Sanssouci: Vorschlag
■ Werkschau: Im Stükke-Theater zeigt Jon Flynn seine liebsten Geschichten der Vergeblichkeit
Aufgewachsen an der Sonne in Luft und Freiheit – dann in enge Schachteln gezwängt, achtlos fortgeworfen und zertreten. Den Tränen nahe, blickt Jon Flynn ins Publikum. „Haben Sie jemals überlegt, wie es ist, eine Zigarette zu sein?“ In eine riesige Schachtel eingeklemmt, tanzt er ein unbeholfenes Tänzchen. Unwillkürlich denkt man an die strippende Zigarettenschachtel in der Lucky-Strike-Werbung. Aber diese Packung reizt nicht auf, sie klagt an: „Was hat die Zigarette euch eigentlich getan?“
Seit fünf Jahren macht Jon Flynn Performances in Berlin. Jetzt präsentiert er mit „Some Flowers for You“ eine Kollektion seiner Lieblingsstücke. Zum 100. Mal kämpft „A Doomed Silver Ship“ im Tango-Rhythmus mit den reißenden Wellen, und das Publikum markiert den Seemannschor. Aber auch das schönste Stück will irgendwann keiner mehr hören, geschweige denn mitsingen. „Jämmerlich!“ stöhnt der Performer und verspricht, im nächsten Programm werde das Schiff aber nun wirklich nicht mehr vorkommen. Es hat eben alles seine Zeit.

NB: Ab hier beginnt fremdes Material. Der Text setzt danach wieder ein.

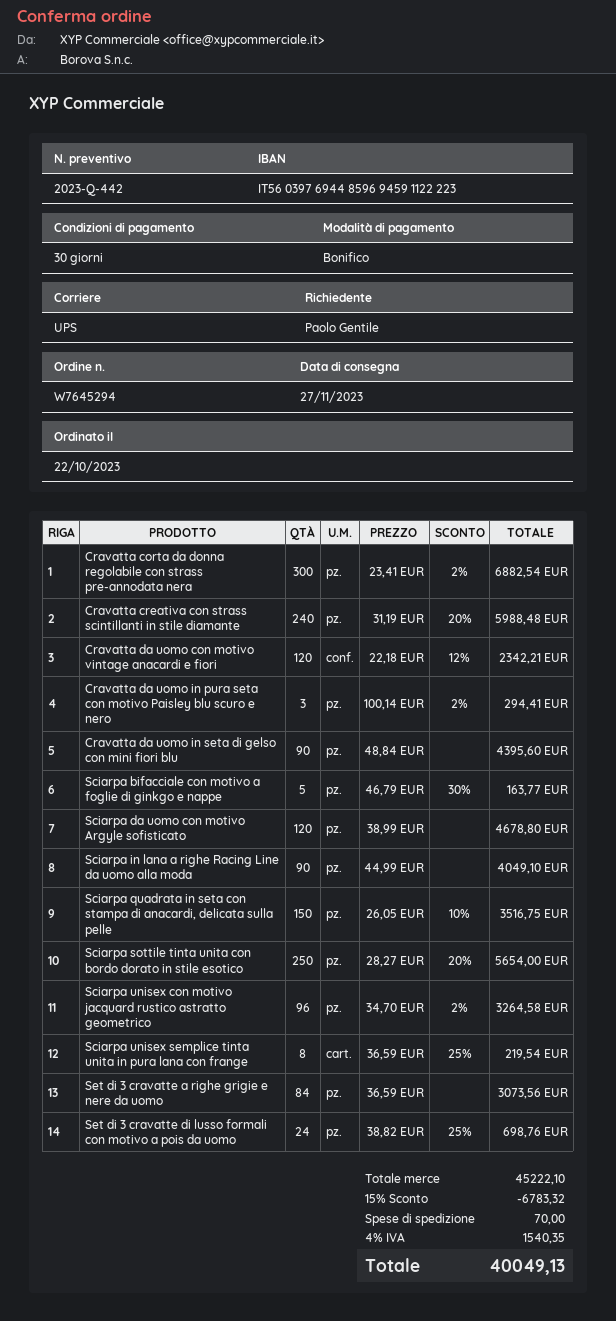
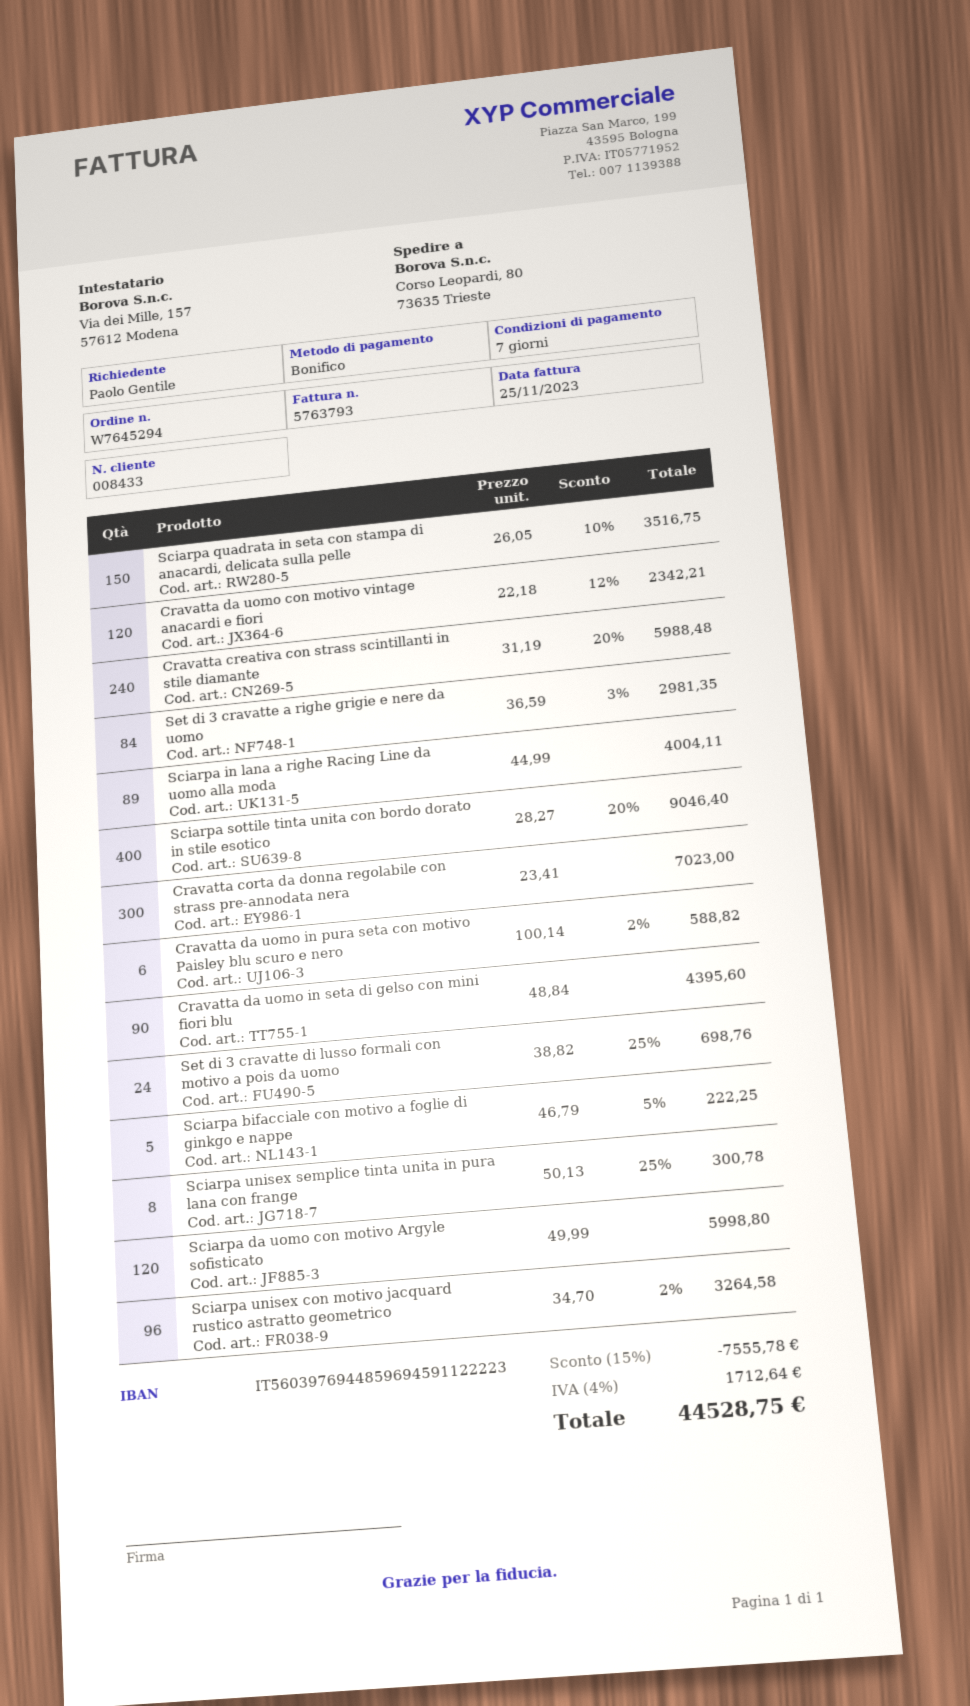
payment terms: 30 days -> 7 days
Cravatta corta da donna regolabile con strass pre-annodata nera: 300 x 23.41 - 2% = 6882.54 -> 300 x 23.41 = 7023.00
Cravatta da uomo in pura seta con motivo Paisley blu scuro e nero: 3 x 100.14 - 2% = 294.41 -> 6 x 100.14 - 2% = 588.82
Sciarpa bifacciale con motivo a foglie di ginkgo e nappe: 5 x 46.79 - 30% = 163.77 -> 5 x 46.79 - 5% = 222.25
Sciarpa da uomo con motivo Argyle sofisticato: 120 x 38.99 = 4678.80 -> 120 x 49.99 = 5998.80
Sciarpa in lana a righe Racing Line da uomo alla moda: 90 x 44.99 = 4049.10 -> 89 x 44.99 = 4004.11
Sciarpa sottile tinta unita con bordo dorato in stile esotico: 250 x 28.27 - 20% = 5654.00 -> 400 x 28.27 - 20% = 9046.40
Sciarpa unisex semplice tinta unita in pura lana con frange: 8 x 36.59 - 25% = 219.54 -> 8 x 50.13 - 25% = 300.78
Set di 3 cravatte a righe grigie e nere da uomo: 84 x 36.59 = 3073.56 -> 84 x 36.59 - 3% = 2981.35
discount: 15% = 6783.32 -> 15% = 7555.78
shipping: 70.00 -> none
tax: 4% = 1540.35 -> 4% = 1712.64
total: 40049.13 -> 44528.75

Neueren Datums ist „A Creature Clock“, ein Lied über die Leiden einer Uhr. Zifferblätter sehen dich an. Flynn hat ein Herz für Gegenstände, und wenn sein langes, bleiches Gesicht mit dem traurigen Clownsmund aus einer Wanduhr blickt, dann glaubt man wieder an das Lied in allen Dingen. „Flower Power!“ ruft eine welkende Sonnenblume mit letzter Kraft und formt das V-Zeichen gegen den anrollenden Traktor.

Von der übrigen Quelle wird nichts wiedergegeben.